Go through the listing below and repeat it exactly, dropping the pictures.

-- Opening Marker --

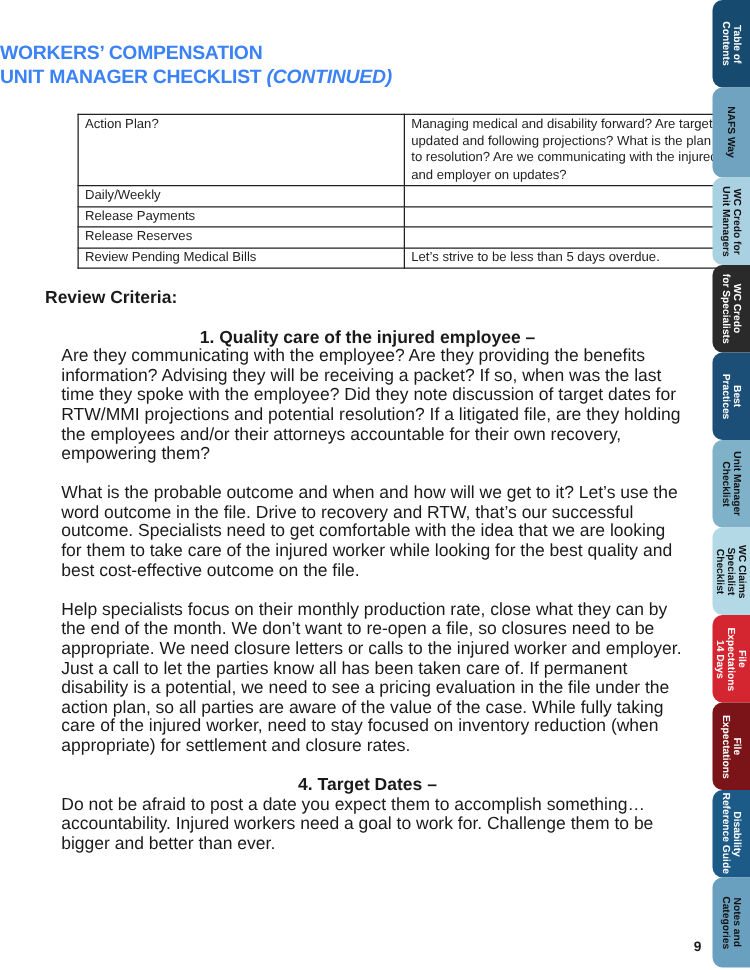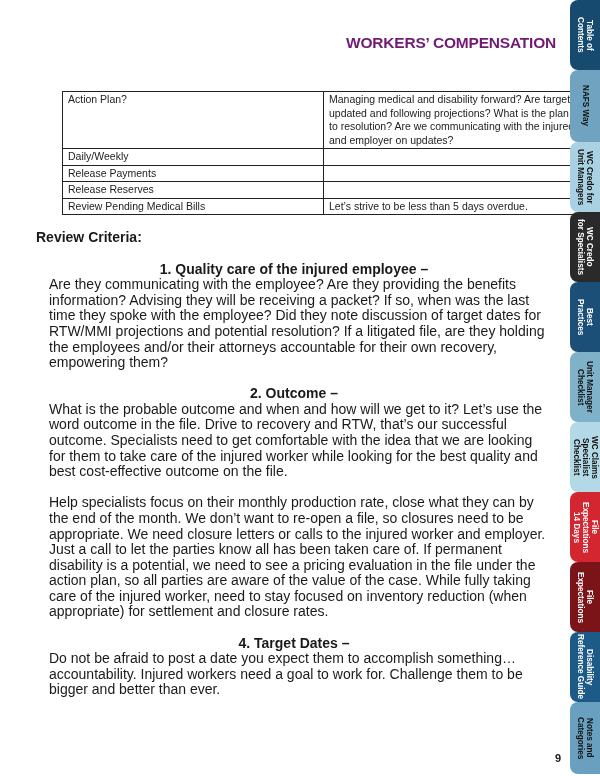--- a/index.html
+++ b/index.html
@@ -1,21 +1,21 @@
 <!DOCTYPE html>
 <html><head>
   <meta charset="utf-8">
   <style>
     * { box-sizing: border-box; margin: 0; padding: 0; }
     html, body { width: 600px; height: 776px; background: #ffffff; overflow: hidden; }
     body { position: relative; font-family: "Liberation Sans", sans-serif; color: #1a1a1a; }
 
     .title {
       position: absolute; left: 0; width: 556px; top: 33px;
-      text-align: right; color: #701a75; font-weight: bold;
+      text-align: left; color: #3b82f6; font-weight: bold;
       font-family: "Liberation Sans", sans-serif;
       font-size: 15.5px; line-height: 19px; letter-spacing: -0.2px;
     }
     .title .italic { font-style: italic; }
 
     table.checklist {
       position: absolute; left: 32px; top: 91px; width: 555px;
       border-collapse: collapse; font-size: 10.5px; line-height: 13.5px;
       font-family: "Liberation Sans", sans-serif; color: #222; margin-left: 30px;
     }
@@ -53,20 +53,24 @@
       position: absolute; left: 555px; top: 752px;
       font-size: 11px; font-weight: bold; color: #1a1a1a;
       font-family: "Liberation Sans", sans-serif;
     }
   </style>
 </head>
 <body>
 
 <div class="title">
   <div>WORKERS’ COMPENSATION</div>
+  <div>
+    <span>UNIT MANAGER CHECKLIST</span>
+    <span class="italic">(CONTINUED)</span>
+  </div>
 </div>
 
 <table class="checklist">
   <tbody>
       <tr class="tall">
     <td class="c1">Action Plan?</td>
     <td>Managing medical and disability forward? Are target dates updated and following projections? What is the plan to move to resolution? Are we communicating with the injured worker and employer on updates?</td>
   </tr>
   <tr class="short">
     <td class="c1">Daily/Weekly</td>
@@ -89,21 +93,20 @@
 
 <div class="body-text">
   <div class="criteria-heading">Review Criteria:</div>
 
   <div class="criterion">
     <div class="section-label">1. Quality care of the injured employee –</div>
     <div class="desc">Are they communicating with the employee? Are they providing the benefits information? Advising they will be receiving a packet?  If so, when was the last time they spoke with the employee? Did they note discussion of target dates for RTW/MMI projections and potential resolution?  If a litigated file, are they holding the employees and/or their attorneys accountable for their own recovery, empowering them?</div>
   </div>
 
   <div class="criterion">
-    <div class="section-label">2. Outcome –</div>
     <div class="desc">What is the probable outcome and when and how will we get to it? Let’s use the word outcome in the file. Drive to recovery and RTW, that’s our successful outcome. Specialists need to get comfortable with the idea that we are looking for them to take care of the injured worker while looking for the best quality and best cost-effective outcome on the file.</div>
   </div>
 
   <div class="criterion">
     <div class="desc">Help specialists focus on their monthly production rate, close what they can by the end of the month. We don’t want to re-open a file, so closures need to be appropriate.  We need closure letters or calls to the injured worker and employer. Just a call to let the parties know all has been taken care of.  If permanent disability is a potential, we need to see a pricing evaluation in the file under the action plan, so all parties are aware of the value of the case. While fully taking care of the injured worker, need to stay focused on inventory reduction (when appropriate) for settlement and closure rates.</div>
   </div>
 
   <div class="criterion">
     <div class="section-label">4. Target Dates –</div>
     <div class="desc">Do not be afraid to post a date you expect them to accomplish something…accountability. Injured workers need a goal to work for. Challenge them to be bigger and better than ever.</div>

-- Closing Marker --

Your solution:
--- a/index.html
+++ b/index.html
@@ -1,21 +1,21 @@
 <!DOCTYPE html>
 <html><head>
   <meta charset="utf-8">
   <style>
     * { box-sizing: border-box; margin: 0; padding: 0; }
     html, body { width: 600px; height: 776px; background: #ffffff; overflow: hidden; }
     body { position: relative; font-family: "Liberation Sans", sans-serif; color: #1a1a1a; }
 
     .title {
       position: absolute; left: 0; width: 556px; top: 33px;
-      text-align: right; color: #701a75; font-weight: bold;
+      text-align: left; color: #3b82f6; font-weight: bold;
       font-family: "Liberation Sans", sans-serif;
       font-size: 15.5px; line-height: 19px; letter-spacing: -0.2px;
     }
     .title .italic { font-style: italic; }
 
     table.checklist {
       position: absolute; left: 32px; top: 91px; width: 555px;
       border-collapse: collapse; font-size: 10.5px; line-height: 13.5px;
       font-family: "Liberation Sans", sans-serif; color: #222; margin-left: 30px;
     }
@@ -53,20 +53,24 @@
       position: absolute; left: 555px; top: 752px;
       font-size: 11px; font-weight: bold; color: #1a1a1a;
       font-family: "Liberation Sans", sans-serif;
     }
   </style>
 </head>
 <body>
 
 <div class="title">
   <div>WORKERS’ COMPENSATION</div>
+  <div>
+    <span>UNIT MANAGER CHECKLIST</span>
+    <span class="italic">(CONTINUED)</span>
+  </div>
 </div>
 
 <table class="checklist">
   <tbody>
       <tr class="tall">
     <td class="c1">Action Plan?</td>
     <td>Managing medical and disability forward? Are target dates updated and following projections? What is the plan to move to resolution? Are we communicating with the injured worker and employer on updates?</td>
   </tr>
   <tr class="short">
     <td class="c1">Daily/Weekly</td>
@@ -89,21 +93,20 @@
 
 <div class="body-text">
   <div class="criteria-heading">Review Criteria:</div>
 
   <div class="criterion">
     <div class="section-label">1. Quality care of the injured employee –</div>
     <div class="desc">Are they communicating with the employee? Are they providing the benefits information? Advising they will be receiving a packet?  If so, when was the last time they spoke with the employee? Did they note discussion of target dates for RTW/MMI projections and potential resolution?  If a litigated file, are they holding the employees and/or their attorneys accountable for their own recovery, empowering them?</div>
   </div>
 
   <div class="criterion">
-    <div class="section-label">2. Outcome –</div>
     <div class="desc">What is the probable outcome and when and how will we get to it? Let’s use the word outcome in the file. Drive to recovery and RTW, that’s our successful outcome. Specialists need to get comfortable with the idea that we are looking for them to take care of the injured worker while looking for the best quality and best cost-effective outcome on the file.</div>
   </div>
 
   <div class="criterion">
     <div class="desc">Help specialists focus on their monthly production rate, close what they can by the end of the month. We don’t want to re-open a file, so closures need to be appropriate.  We need closure letters or calls to the injured worker and employer. Just a call to let the parties know all has been taken care of.  If permanent disability is a potential, we need to see a pricing evaluation in the file under the action plan, so all parties are aware of the value of the case. While fully taking care of the injured worker, need to stay focused on inventory reduction (when appropriate) for settlement and closure rates.</div>
   </div>
 
   <div class="criterion">
     <div class="section-label">4. Target Dates –</div>
     <div class="desc">Do not be afraid to post a date you expect them to accomplish something…accountability. Injured workers need a goal to work for. Challenge them to be bigger and better than ever.</div>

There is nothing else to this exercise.